A repository of code samples for Vector search capabilities in Azure AI Search.
https://azure.microsoft.com/products/search
MIT License
739 stars 315 forks source link

Different similarity results with text-embedding-3-small vs ada-002 #166

Closed kirk-marple closed 7 months ago

kirk-marple commented 7 months ago

I've tried using the new text-embedding-3-small OpenAI model to create embeddings, and I'm seeing rather different results from a vector search.

It doesn't give back the relevant text chunks that I'd expect, compared to ada-002.

Also, somewhat strangely, the relevance values are noticeably different.
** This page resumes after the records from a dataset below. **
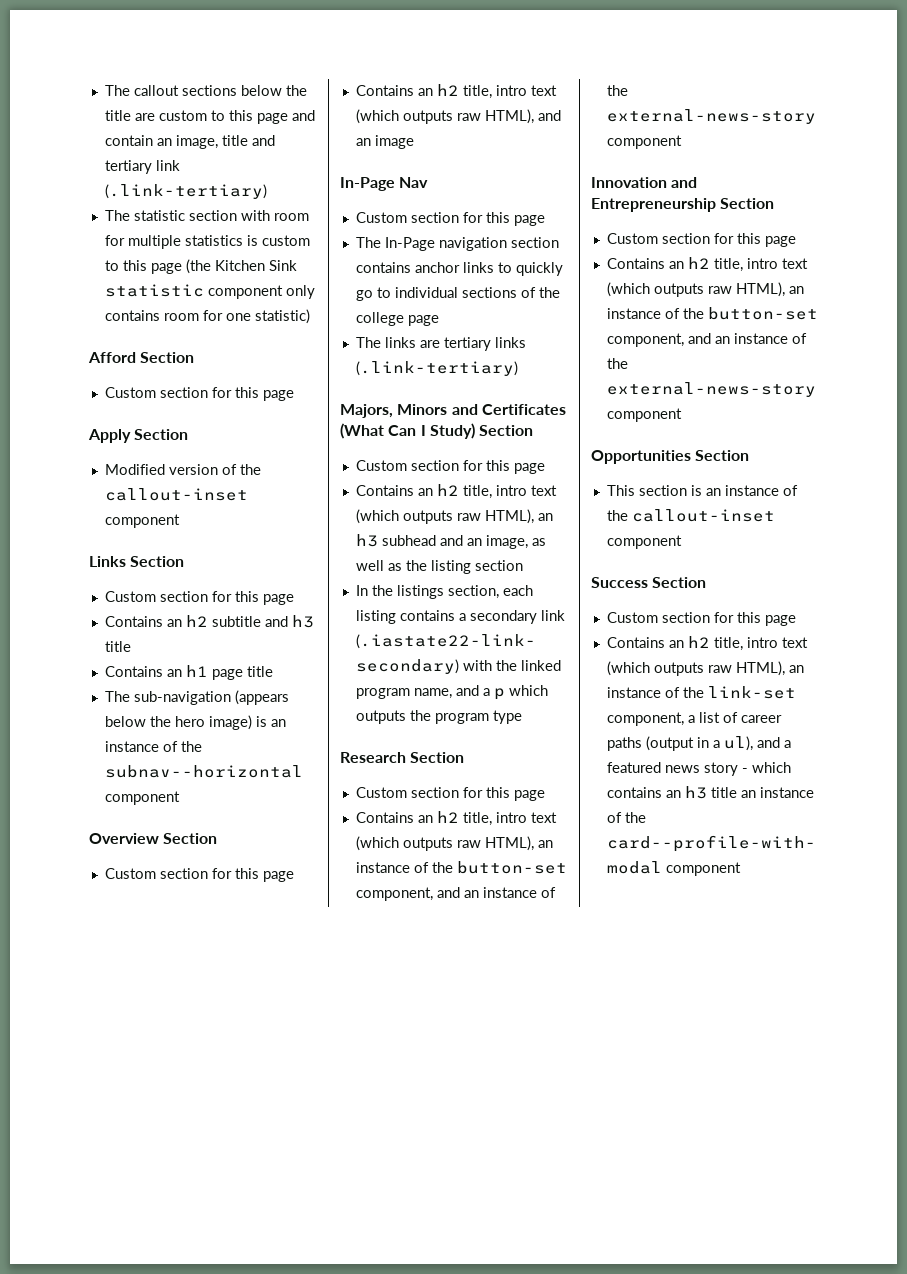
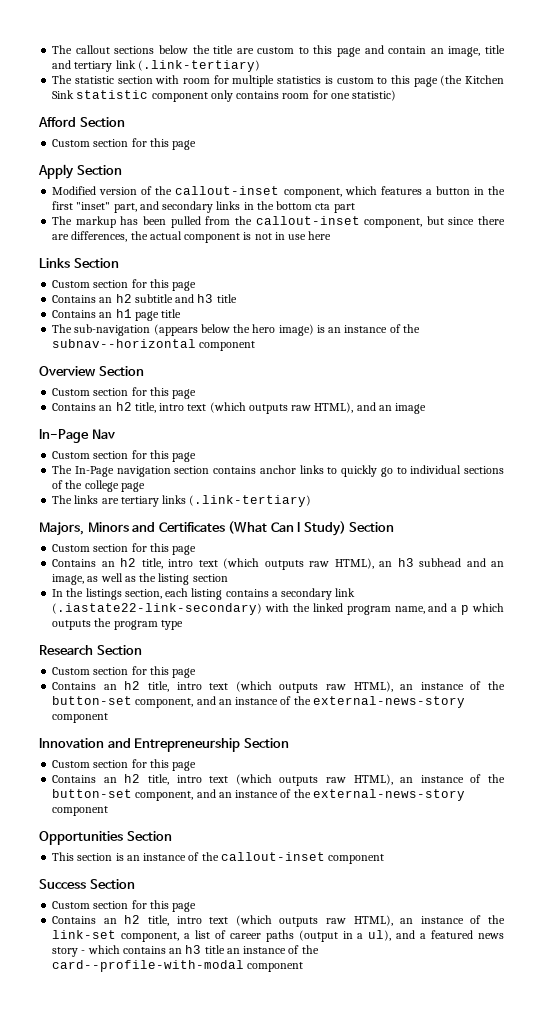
[104,514,180,528] component -> [283,186,505,198] [52,201,355,213] [52,216,506,228] [52,231,332,243] component, which features a button in the first "inset" part, and secondary links in the bottom cta part // The markup has been pulled from the callout-inset component, but since there are differences, the actual component is not in use here

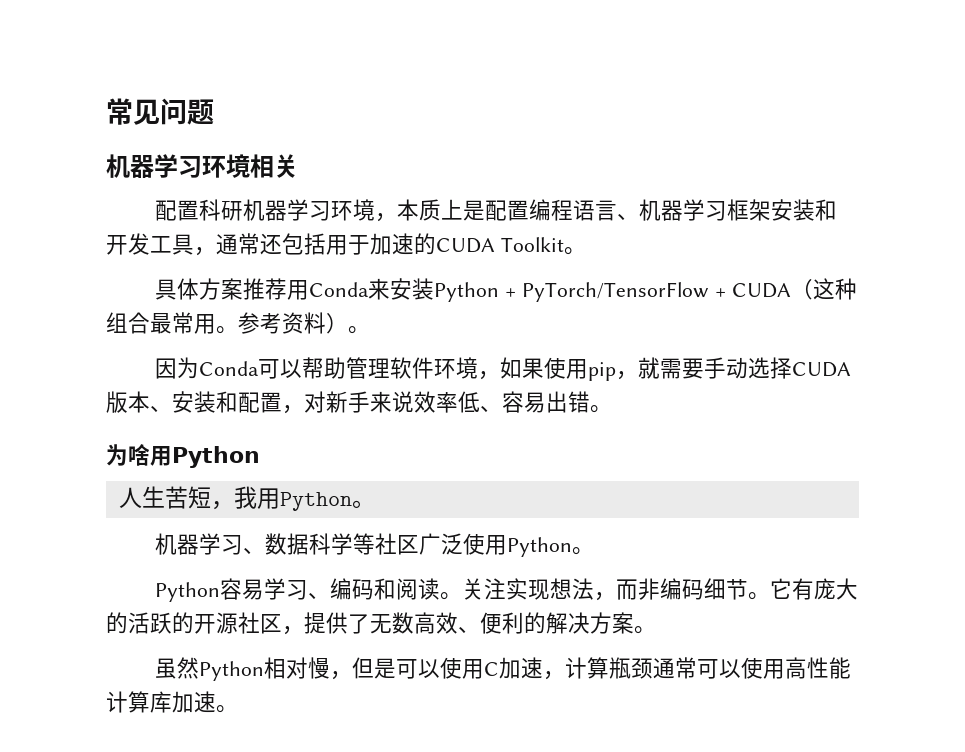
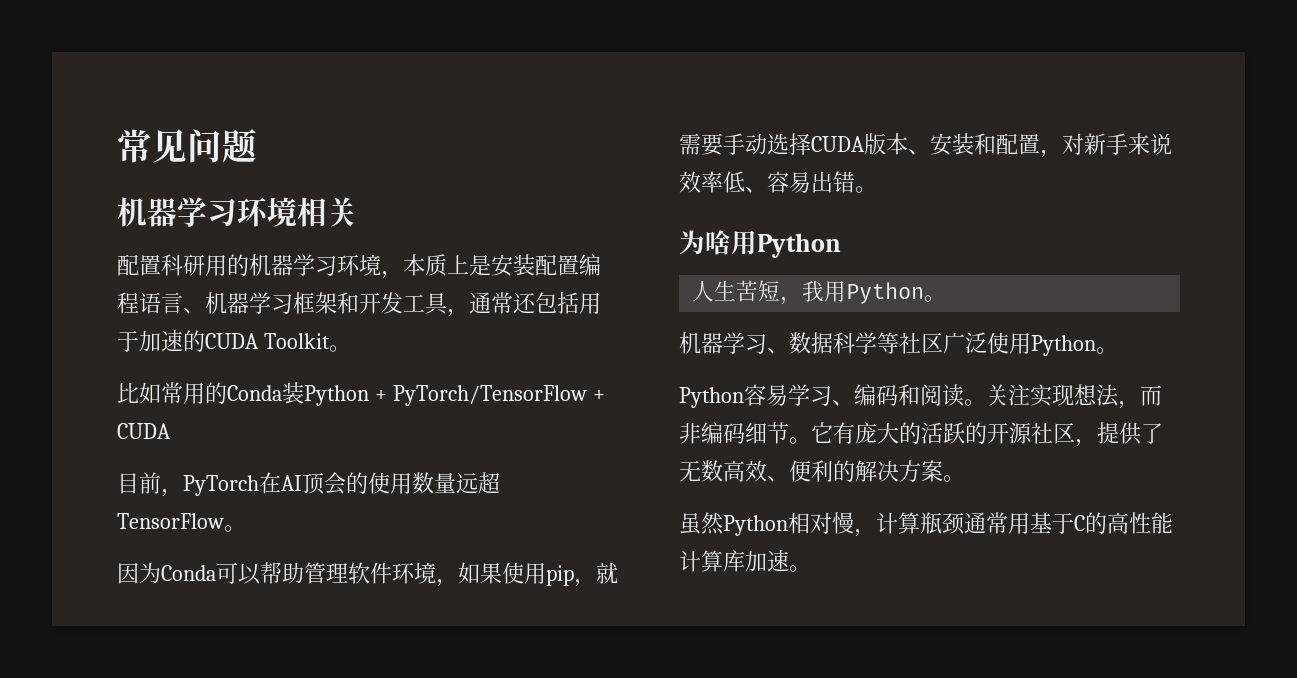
(244, 211) none -> [205,254,249,276] 用的
(486, 210) none -> [491,254,535,277] 安装
[771,199,816,221] 安装 -> (337, 303) none
[155,278,413,300] 具体方案推荐用Conda来安 -> [117,382,282,404] 比如常用的Conda
[790,278,857,300] [106,312,348,334] （这种组合最常用。参考资料） -> [117,472,500,497] [117,513,224,529] // 目前，PyTorch在AI顶会的使用数量远超TensorFlow
[352,657,786,680] 但是可以使用C加速，计算瓶颈通常可以使用 -> [876,512,1107,535] 计算瓶颈通常用基于C的

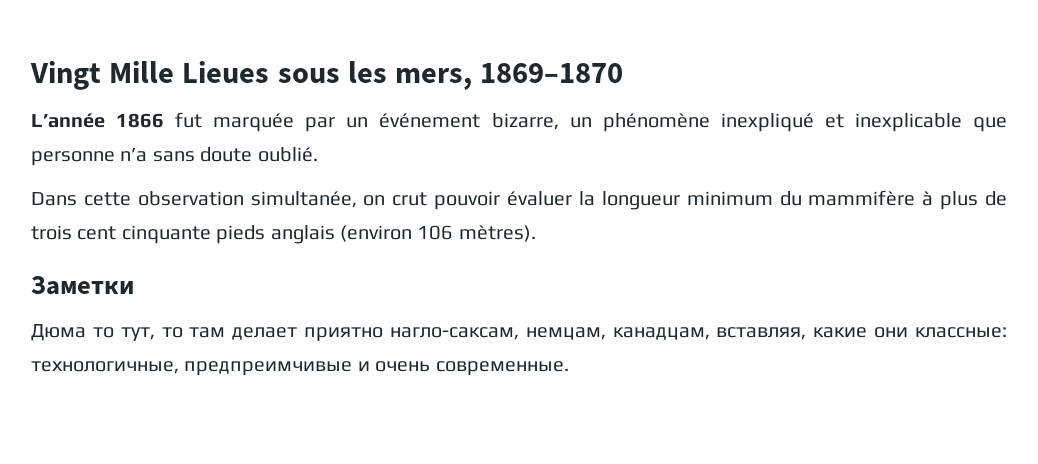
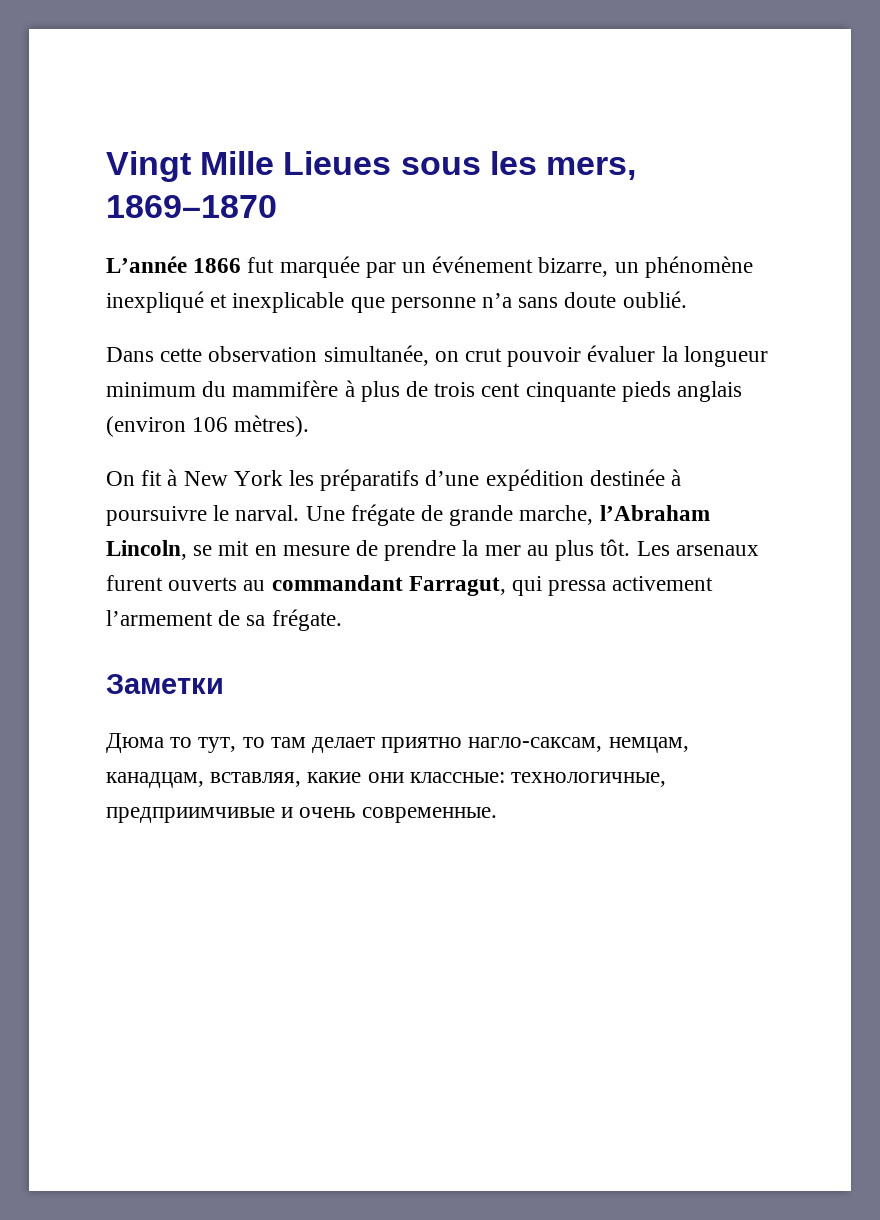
(536, 233) none -> [106,469,682,491] [106,504,710,526] [106,539,759,561] [106,575,714,596] [106,609,342,631] // On fit à New York les préparatifs d’une expédition destinée à poursuivre le narval. Une frégate de grande marche, l’Abraham Lincoln, se mit en mesure de prendre la mer au plus tôt. Les arsenaux furent ouverts au commandant Farragut, qui pressa activement l’armement de sa frégate.
[184,361,353,375] предпреимчивые -> [106,807,275,823] предприимчивые

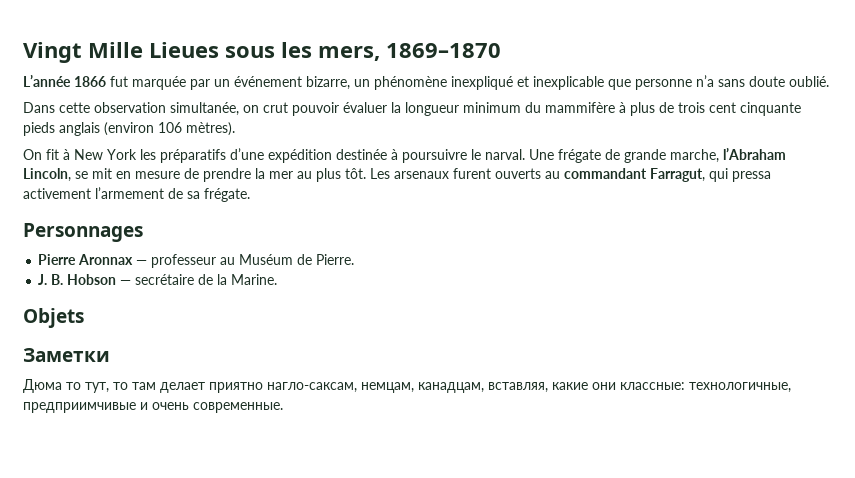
(342, 620) none -> [23,223,143,242] [38,254,355,268] [38,274,278,285] [23,308,84,328] // Personnages // Pierre Aronnax — professeur au Muséum de Pierre. // J. B. Hobson — secrétaire de la Marine. // Objets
With ada-002, the top hits are above 0.8, but with text-embedding-3-small, the top hits are only above 0.6.

I'm using the defaults for HNSW, and cosine similarity.

Not sure why this could be; has anyone seen this difference before?

Maybe this is an OpenAI issue with the new embedding model, but I wanted to bring it up, if it has anything to do with the vector search.

kirk-marple commented 7 months ago

Actually, this looks like an issue with the embedding model. Closing this issue.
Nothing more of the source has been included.